Australia has avoided the high casualty numbers of other countries to the COVID-19 pandemic, which has killed 544,055 people globally, but an outbreak in Melbourne prompted the state of Victoria to impose “self isolate” orders for the city’s estimated five million.
Victoria on Wednesday reported 134 new infections, down on the previous day’s record increase but well above the rate of other states.
Other states and territories have recorded few or zero cases in recent weeks and are continuing to reopen their economies.
The northern state of Queensland said it would ban non-residents arriving from Victoria. It will open its borders to people from other states and territories on Friday.
Even people travelling from Victoria who were willing to pay for the mandatory 14-day hotel quarantine would be banned, the Queensland government said.
“They are making the decision that that two weeks and that cost is worth it to get out of Victoria,” deputy premier Stephen Miles said in a televised news conference.
“We don’t want that to continue,” he added.
The country’s most populous state, New South Wales (NSW), closed its heavily trafficked border to neighbouring Victoria on Wednesday. South Australia also closed its border with Victoria.
“We’re definitely at a different stage of the pandemic,” NSW Premier Gladys Berejiklian told reporters in Sydney.

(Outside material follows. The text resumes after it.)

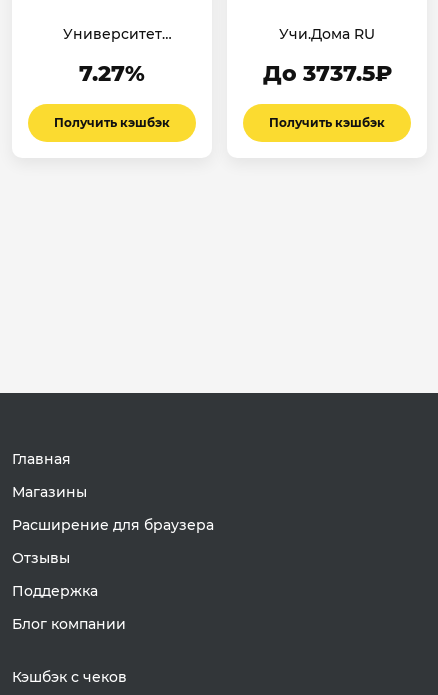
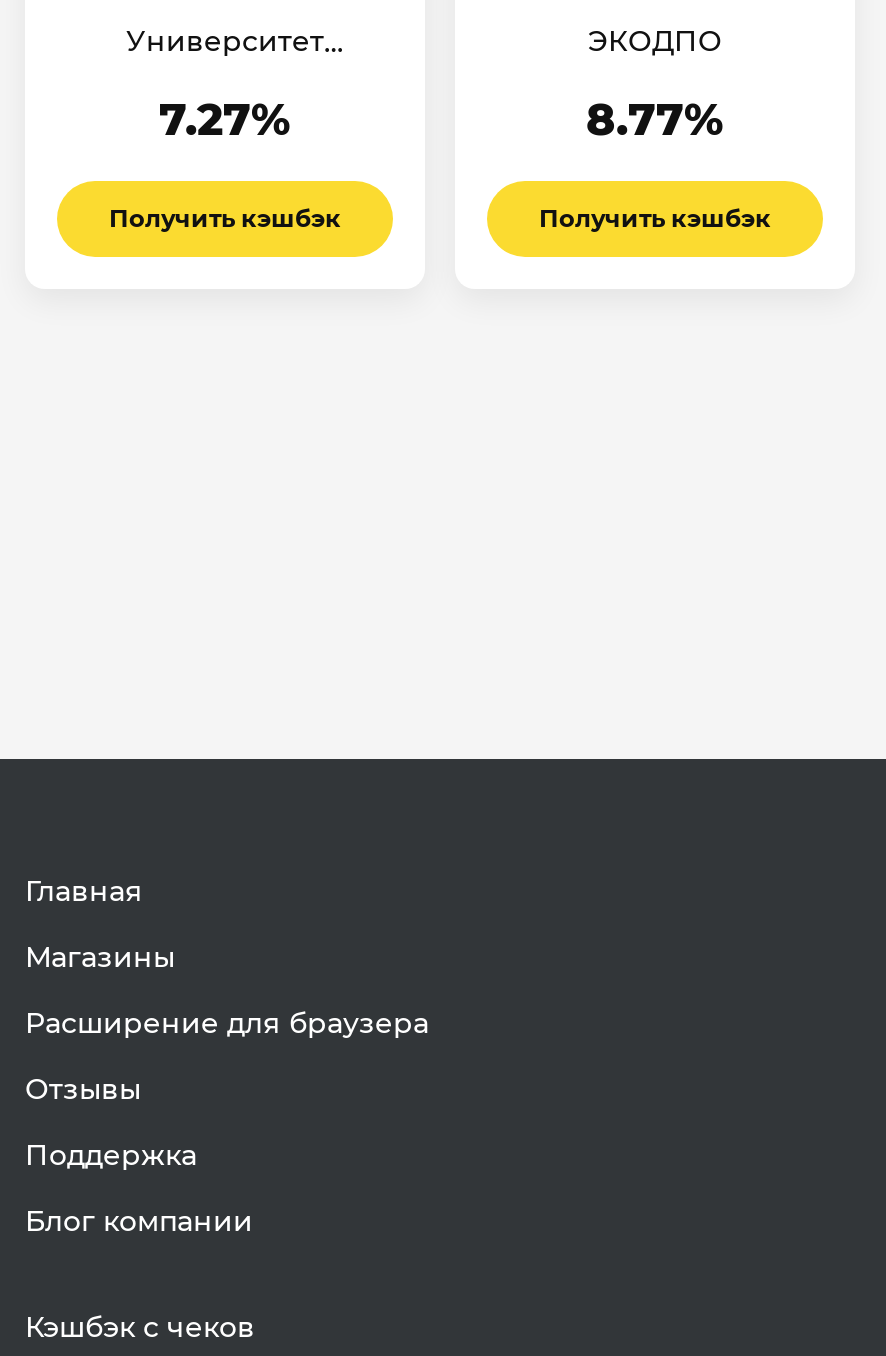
[279,25,375,43] Учи.Дома RU -> [588,24,722,60] ЭКОДПО
[262,60,392,87] До 3737.5₽ -> [586,94,724,148] 8.77%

The NSW authorities reported 13 new coronavirus cases in the 24 hours to Thursday morning, of which 11 were overseas arrivals in hotel quarantine and two were members of a family who had returned from Melbourne. NSW says anyone arriving from Victoria must self-isolate for 14 days.
The island state of Tasmania kept its border closed to Victoria and extended a state of emergency to the end of August because of the Victorian outbreak. Tasmania itself has not reported a new case in nearly eight weeks.
Western Australia state had closed its border to the rest of Australia indefinitely before the latest outbreak in Victoria.
After enforcing restrictions early in the coronavirus outbreak compared to most other countries, Australia had begun to ease its lockdown in May to revive its economy after a significant slowdown in infection rates.
Australia has so far recorded about 8,900 infections and 106 deaths by Thursday.